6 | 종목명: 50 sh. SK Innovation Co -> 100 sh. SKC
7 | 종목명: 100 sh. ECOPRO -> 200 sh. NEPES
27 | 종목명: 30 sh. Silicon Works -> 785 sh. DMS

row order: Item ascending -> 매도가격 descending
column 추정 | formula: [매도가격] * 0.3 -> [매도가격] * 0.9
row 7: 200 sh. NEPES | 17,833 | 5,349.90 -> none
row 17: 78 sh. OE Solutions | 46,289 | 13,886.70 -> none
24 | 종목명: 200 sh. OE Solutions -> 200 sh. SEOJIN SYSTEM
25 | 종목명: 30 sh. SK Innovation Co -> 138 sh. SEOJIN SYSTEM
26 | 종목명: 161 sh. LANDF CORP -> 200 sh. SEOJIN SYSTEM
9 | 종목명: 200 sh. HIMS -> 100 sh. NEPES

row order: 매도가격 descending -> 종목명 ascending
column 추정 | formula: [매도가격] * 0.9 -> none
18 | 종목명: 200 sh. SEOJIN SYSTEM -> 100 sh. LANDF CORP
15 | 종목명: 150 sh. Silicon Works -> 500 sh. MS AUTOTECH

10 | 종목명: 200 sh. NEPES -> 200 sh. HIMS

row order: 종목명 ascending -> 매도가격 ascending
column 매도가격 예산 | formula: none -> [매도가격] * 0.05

-------------------------

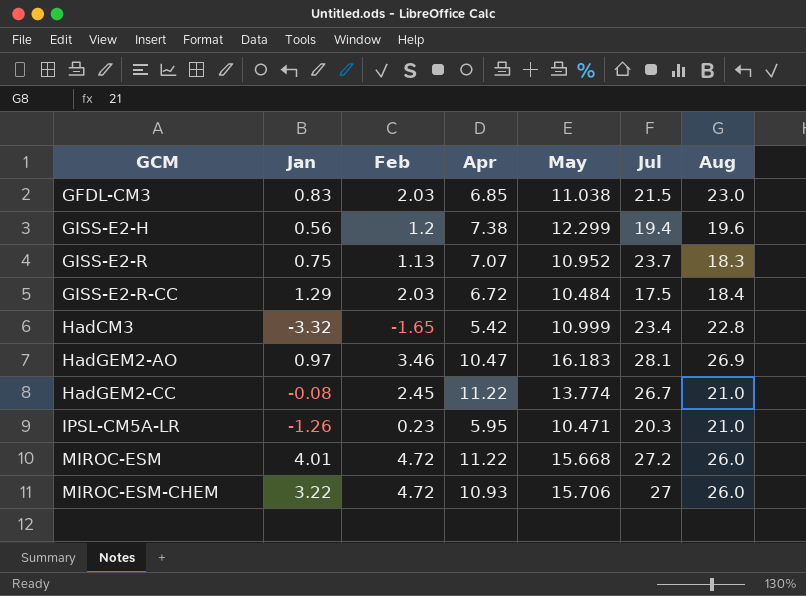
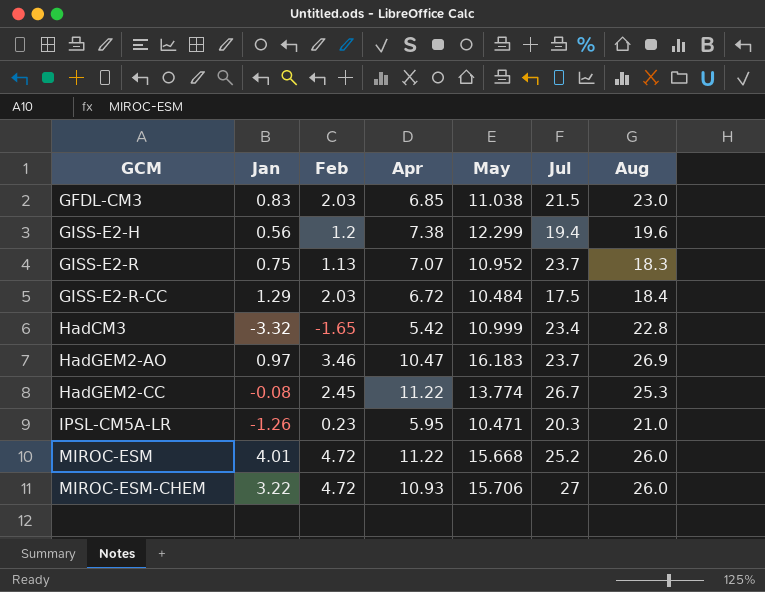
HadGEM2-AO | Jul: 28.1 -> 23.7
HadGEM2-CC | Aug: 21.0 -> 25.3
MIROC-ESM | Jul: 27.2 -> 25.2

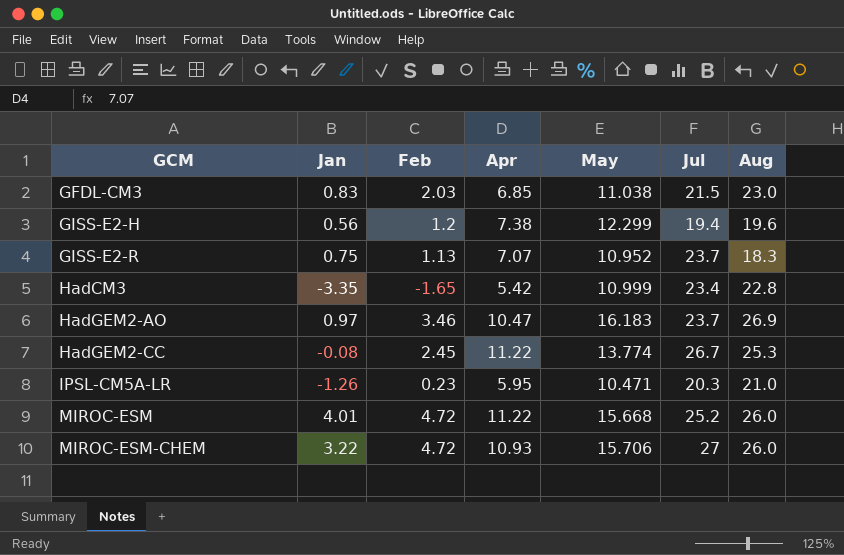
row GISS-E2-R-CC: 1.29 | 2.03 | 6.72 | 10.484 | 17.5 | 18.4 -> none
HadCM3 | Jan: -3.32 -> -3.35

-------------------------

_Brief_.
In the data above, start at the line that has "6 | 종목명: 50", stop after the line that has "9 | 종목명: 200 sh. HIMS -> 100 sh. NEPES", and print every line in between exactly as it stands.

_Response below_.
6 | 종목명: 50 sh. SK Innovation Co -> 100 sh. SKC
7 | 종목명: 100 sh. ECOPRO -> 200 sh. NEPES
27 | 종목명: 30 sh. Silicon Works -> 785 sh. DMS

row order: Item ascending -> 매도가격 descending
column 추정 | formula: [매도가격] * 0.3 -> [매도가격] * 0.9
row 7: 200 sh. NEPES | 17,833 | 5,349.90 -> none
row 17: 78 sh. OE Solutions | 46,289 | 13,886.70 -> none
24 | 종목명: 200 sh. OE Solutions -> 200 sh. SEOJIN SYSTEM
25 | 종목명: 30 sh. SK Innovation Co -> 138 sh. SEOJIN SYSTEM
26 | 종목명: 161 sh. LANDF CORP -> 200 sh. SEOJIN SYSTEM
9 | 종목명: 200 sh. HIMS -> 100 sh. NEPES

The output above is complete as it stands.